I returned to the reel set up on the port side of the boat and tried to begin reeling in whatever it was that I had hooked. Easier said than done; the reel wouldn’t budge. I adjusted the drag to make sure the fish had plenty of room to play and waited for Richard to emerge from below. I told Richard where the net, the gaffing hook and a pair of fishing gloves were and we positioned ourselves to fight this fish to the end.

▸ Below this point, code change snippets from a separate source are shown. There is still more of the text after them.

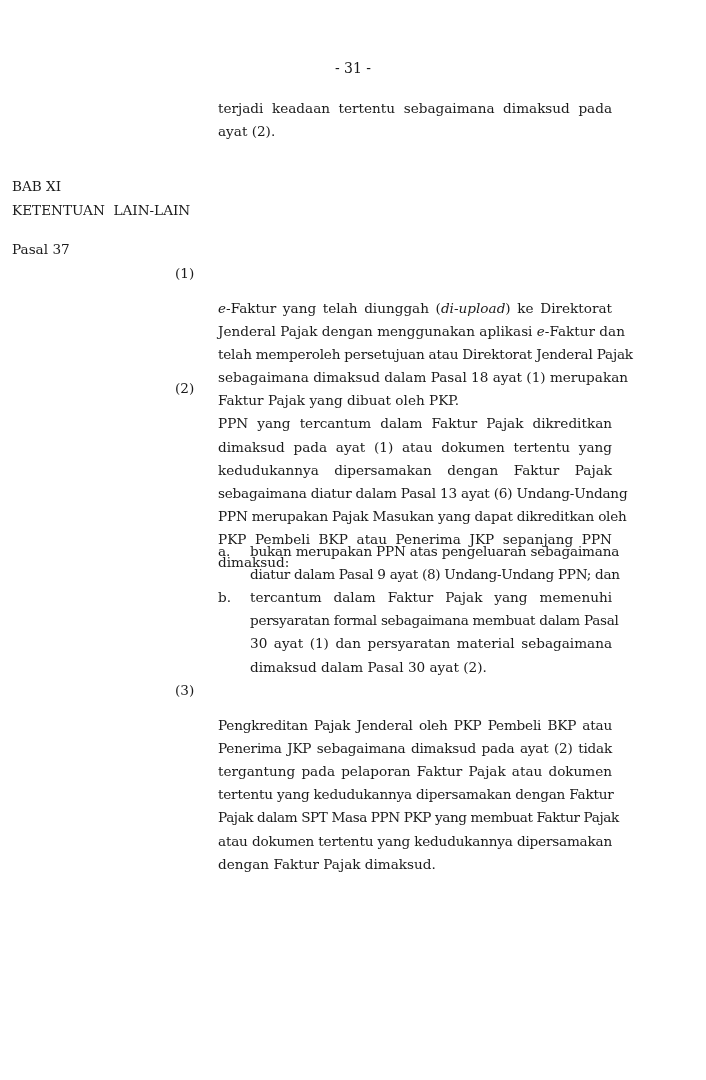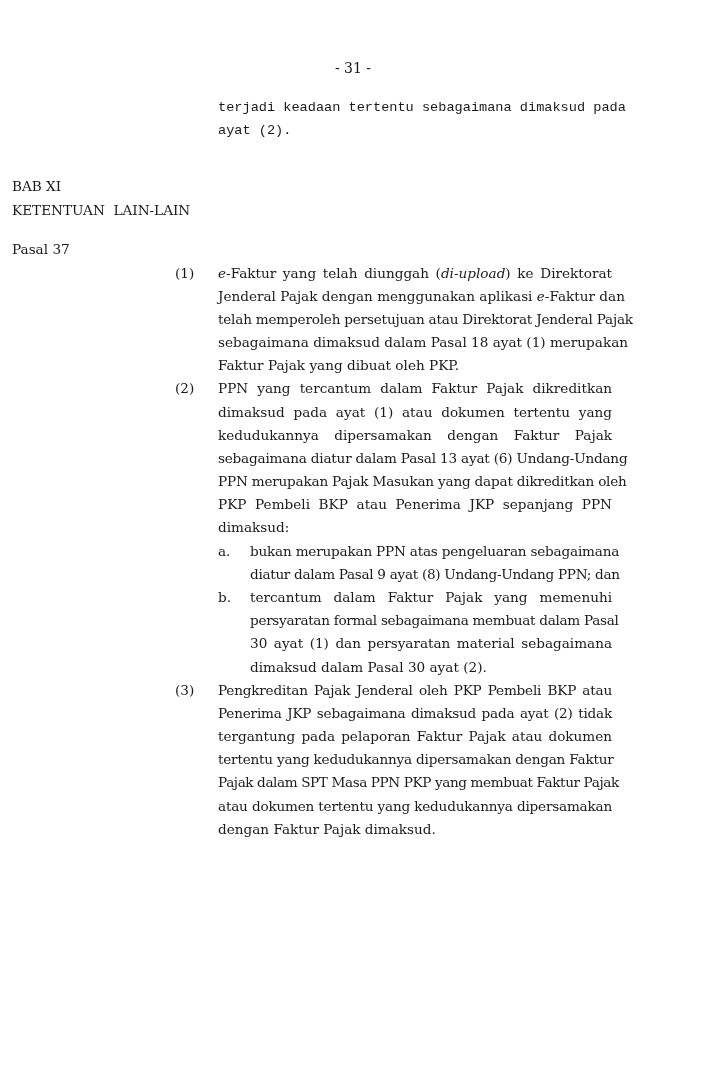--- a/index.html
+++ b/index.html
@@ -17,7 +17,7 @@
     position: absolute; font-size: 13.6px; line-height: 20px; white-space: nowrap;
   }
   .just { text-align: justify; text-align-last: justify; }
-  .cont { left: 218px; width: 394px; font-family: Liberation Mono, monospace; }
+  .cont { left: 218px; width: 394px; }
   .center { left: 12px; width: 706px; text-align: left; }
   .num { position: absolute; left: 175px; font-size: 13.6px; line-height: 20px; }
   .body1 { left: 218px; width: 394px; }

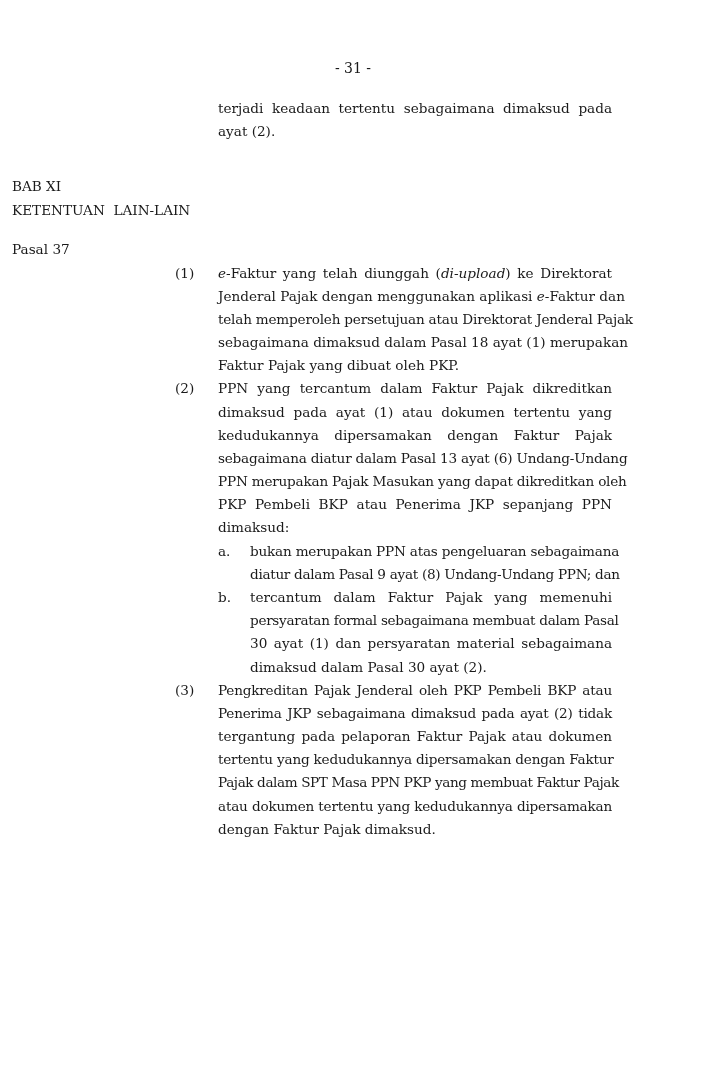--- a/index.html
+++ b/index.html
@@ -20,7 +20,7 @@
   .cont { left: 218px; width: 394px; }
   .center { left: 12px; width: 706px; text-align: left; }
   .num { position: absolute; left: 175px; font-size: 13.6px; line-height: 20px; }
-  .body1 { left: 218px; width: 394px; }
+  .body1 { left: 218px; width: 394px; margin-top: 35px; }
   .sub-label { position: absolute; left: 218px; font-size: 13.6px; line-height: 20px; }
   .sub-body { left: 250px; width: 362px; }
   em { font-style: italic; }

I managed to reel down on the fish a couple of times but the effort was immense so I decided to let the fish tire itself out. Richard quickly noted my panting and asked who would tire first, the fish or me. After about 10 minutes of trying to reel this fish in, I handed the reel to Richard and asked him to help. I took the pole back and started reeling down hard. When we had the fish in sight, I told Richard to carefully coax the line in by using his gloved hands on the line. This worked well and we soon had the fish close to the boat. Richard got the net and I made one last effort to take up the balance of line so that the fish was within Richard’s reach with the net. Richard successfully netted the fish and between his leverage with the net and my pull on the pole, we soon had a nice looking tuna in the cockpit. He started to struggle a bit against the net but a few quick whacks to the head with a mallet ended that promptly.
Pictures were taken and we attempted to weigh the fish with my newly purchased electronic scale. The fish weighed in at 15 pounds and change and was approximately 2 feet in length. It took me about an hour and a half to clean this fish and we ended up with a whole lot of tuna. We cooked the first of many tuna medallions last night for dinner and they were really good. We are anticipating many more fresh tuna dinners along the way to Hawai'i.